Mucin overexpression has been implicated in the tumorigenesis and progression of colorectal carcinoma (CRC). However, data obtained on the prognostic importance of mucin expression in CRC is inconsistent. Due to lack of data on mucin expression and the increase in CRC incidence in Saudi Arabia, the aim of the present study was to analyze the mucin expression profile in patients with CRC in this ethnic group. The present study consisted of 22 patients that underwent surgery for CRC. Histopathological and immunohistochemical staining was performed on CRC tumor and adjacent normal tissues. A tissue microarray was prepared from the tumor and normal adjacent samples to investigate the mucin expression profile using immunohistochemistry.

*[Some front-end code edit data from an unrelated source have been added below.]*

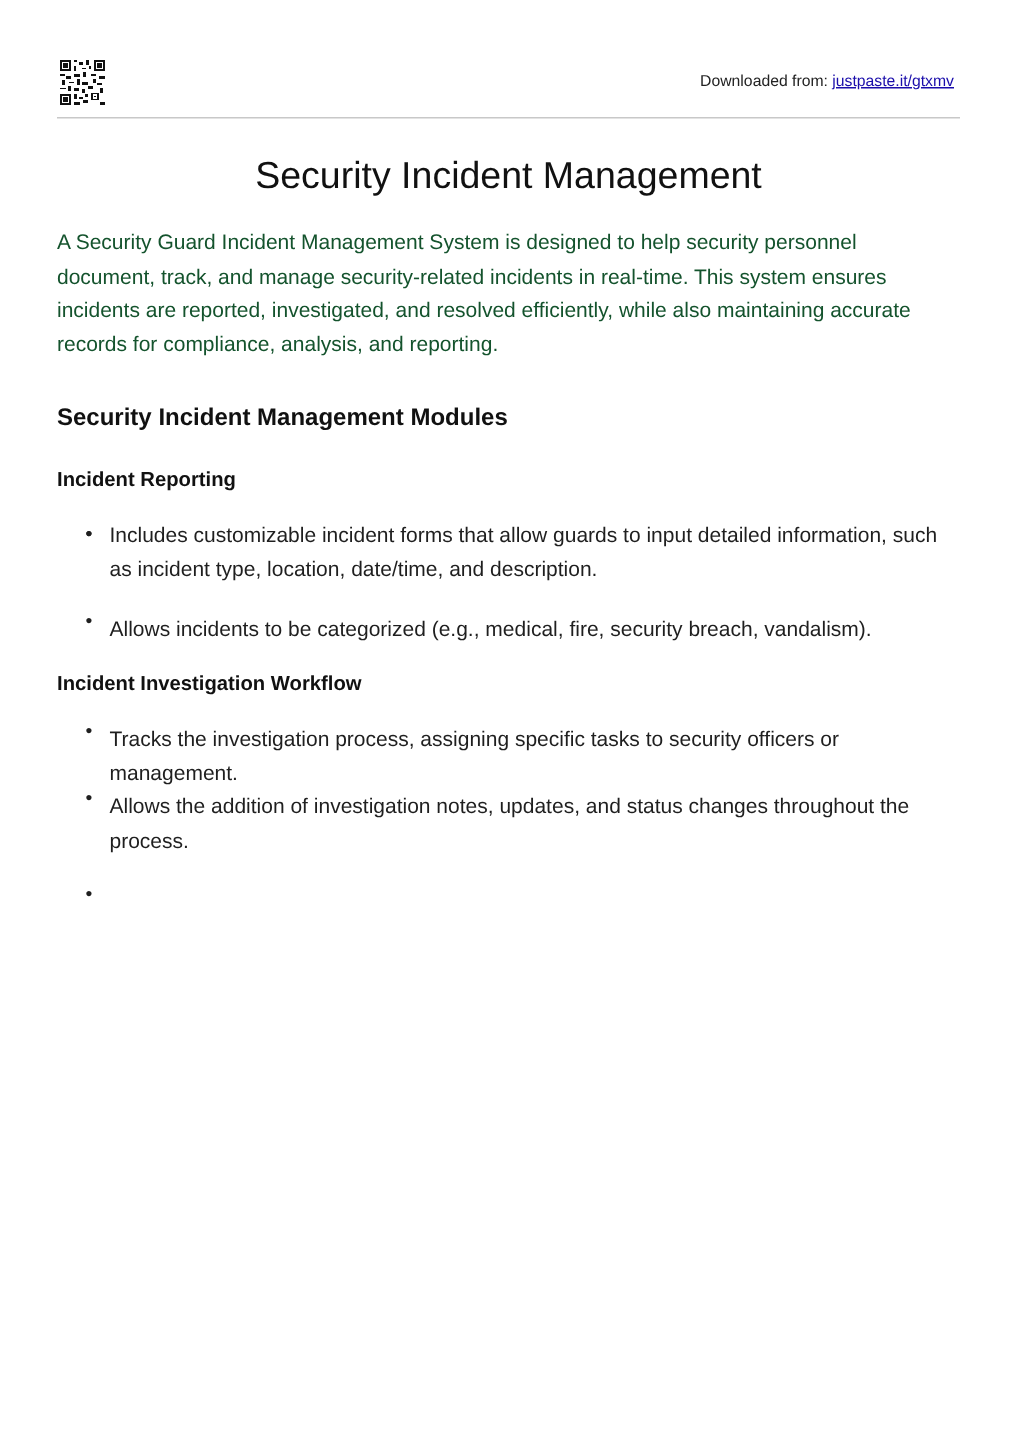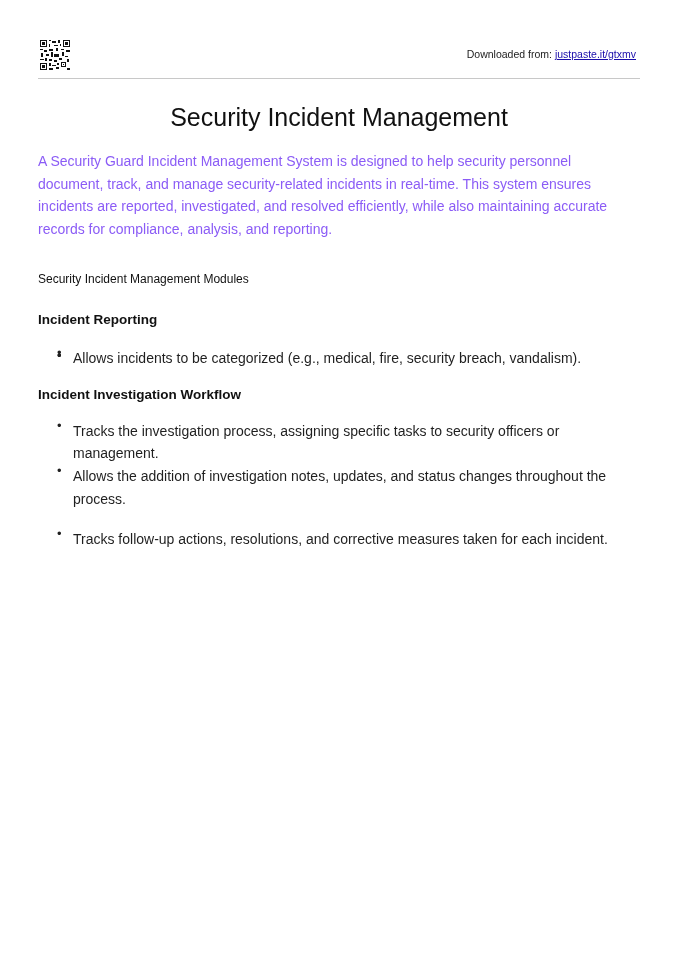--- a/index.html
+++ b/index.html
@@ -13,7 +13,7 @@
   .download a { color: #1a0dab; text-decoration: underline; margin-top: 24px; }
   .title { position: absolute; left: 0; width: 678px; top: 103px; text-align: center; font-size: 25px; font-weight: normal; margin: 0; color: #111; }
   .content { position: absolute; left: 38px; top: 150px; width: 602px; }
-  .intro { font-size: 14px; line-height: 22.7px; margin: 0; color: #8b5cf6; }
+  .intro { font-size: 14px; line-height: 22.7px; margin: 0; color: #14532d; }
   .h2 { font-size: 12px; font-weight: normal; margin: 26px 0 0 0; line-height: 24px; color: #111; }
   .h3 { font-size: 13.5px; font-weight: bold; margin: 20px 0 0 0; line-height: 18px; color: #111; }
   .h2 + .h3 { }

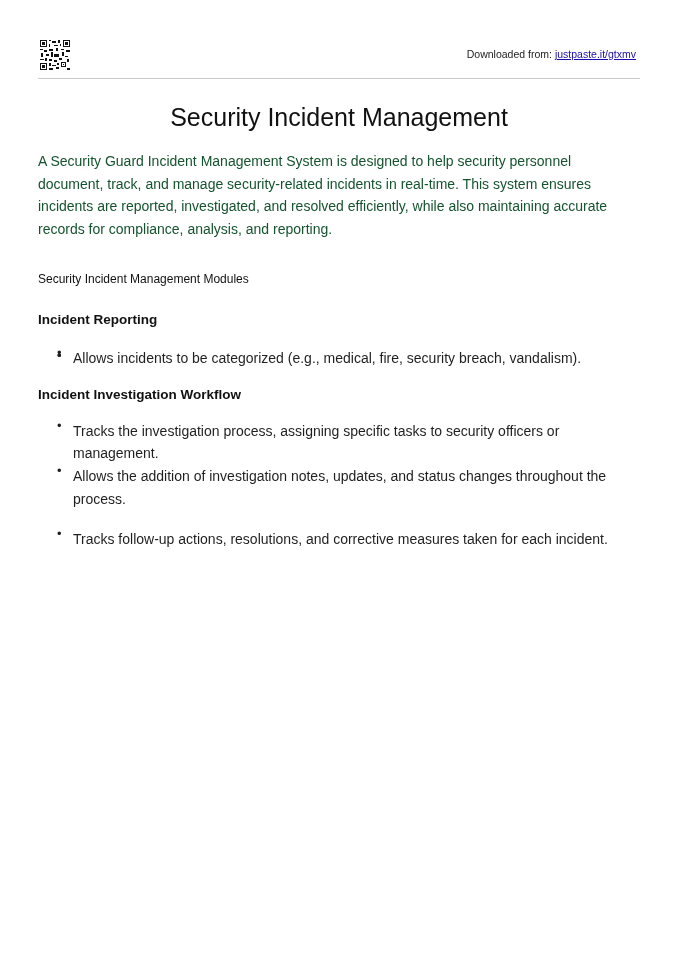--- a/index.html
+++ b/index.html
@@ -14,7 +14,7 @@
   .title { position: absolute; left: 0; width: 678px; top: 103px; text-align: center; font-size: 25px; font-weight: normal; margin: 0; color: #111; }
   .content { position: absolute; left: 38px; top: 150px; width: 602px; }
   .intro { font-size: 14px; line-height: 22.7px; margin: 0; color: #14532d; }
-  .h2 { font-size: 12px; font-weight: normal; margin: 26px 0 0 0; line-height: 24px; color: #111; }
+  .h2 { font-size: 16px; font-weight: bold; margin: 26px 0 0 0; line-height: 24px; color: #111; }
   .h3 { font-size: 13.5px; font-weight: bold; margin: 20px 0 0 0; line-height: 18px; color: #111; }
   .h2 + .h3 { }
   ul { list-style: none; margin: 16px 0 0 0; padding: 0; }

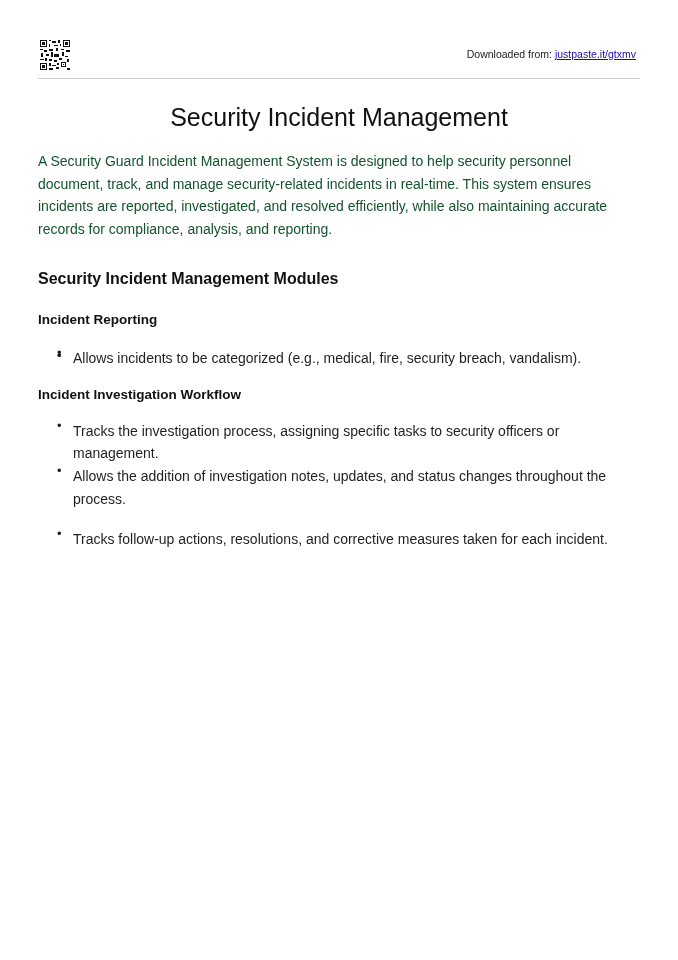--- a/index.html
+++ b/index.html
@@ -88,7 +88,7 @@
   <h3 class="h3">Incident Reporting</h3>
   <ul>
     <li><span class="bullet">•</span></li>
-    <li><span class="bullet">•</span></li>
+    <li><span class="bullet">•</span><span>Includes customizable incident forms that allow guards to input detailed information, such as incident type, location, date/time, and description.</span></li>
   </ul>
 
   <ul style="margin-top:18px">

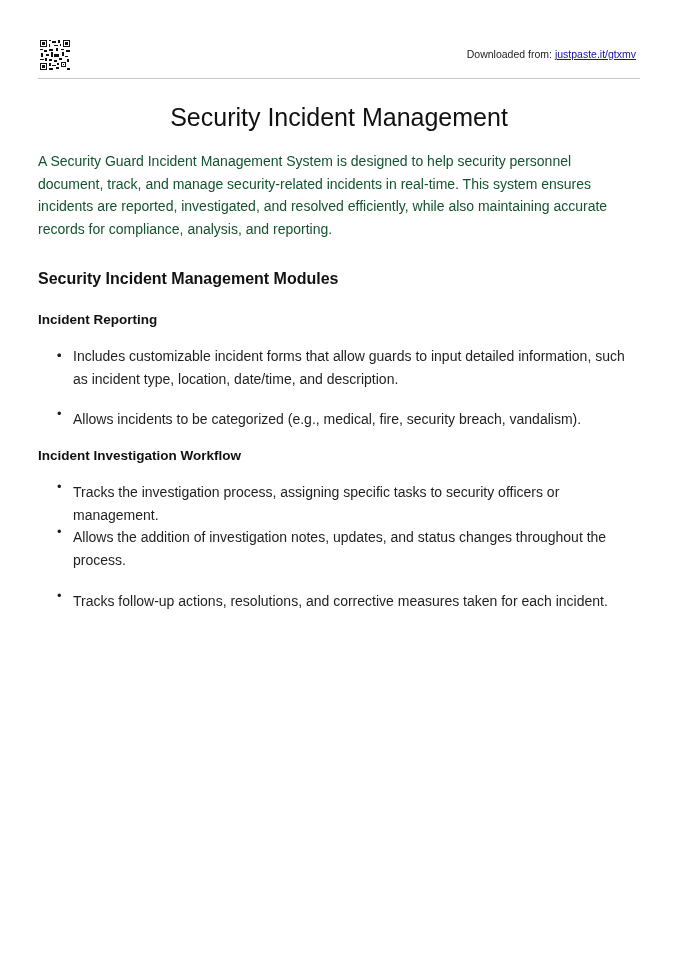--- a/index.html
+++ b/index.html
@@ -102,7 +102,7 @@
   </ul>
 
   <ul style="margin-top:18px">
-    <li class="b-sup"><span class="bullet">•</span><span>Tracks follow-up actions, resolutions, and corrective measures taken for each incident.</span></li>
+    <li class="b-sup"><span class="bullet">•</span></li>
   </ul>
 </div>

Formalin-fixed paraffin-embedded human colorectal cancer tissues were immunostained with mucin 1 (MUC1), mucin 2 (MUC2) and mucin 5AC (MUC5AC) antibodies. Associations between mucin expression and histopathological variables were evaluated. The present study indicated that MUC1 was highly expressed in early (stage I and II; P=0.0016) and late (stage III and IV; P<0.0001) stage CRC tissues compared to normal adjacent tissues. However, MUC2 expression was observed to be downregulated in early and late stage CRC tissues compared to normal and adjacent tissues. Furthermore, serum MUC1 levels were observed to be increased in early and late stage CRC. The present findings indicate that MUC1 expression was significantly higher in early and late stage CRC tissues and MUC2 was downregulated in CRC tissues compared with normal adjacent tissues, and serum MUC1 protein was significantly higher in CRC patients compared to control serum. In conclusion, during colorectal tumorigenesis the pattern of MUC1 and MUC2 expression is altered in Saudi Arabian patients with CRC compared with normal. A higher expression of MUC1 may be used as an independent biomarker in various stages of CRC tumors, which would aid in the early detection of CRC.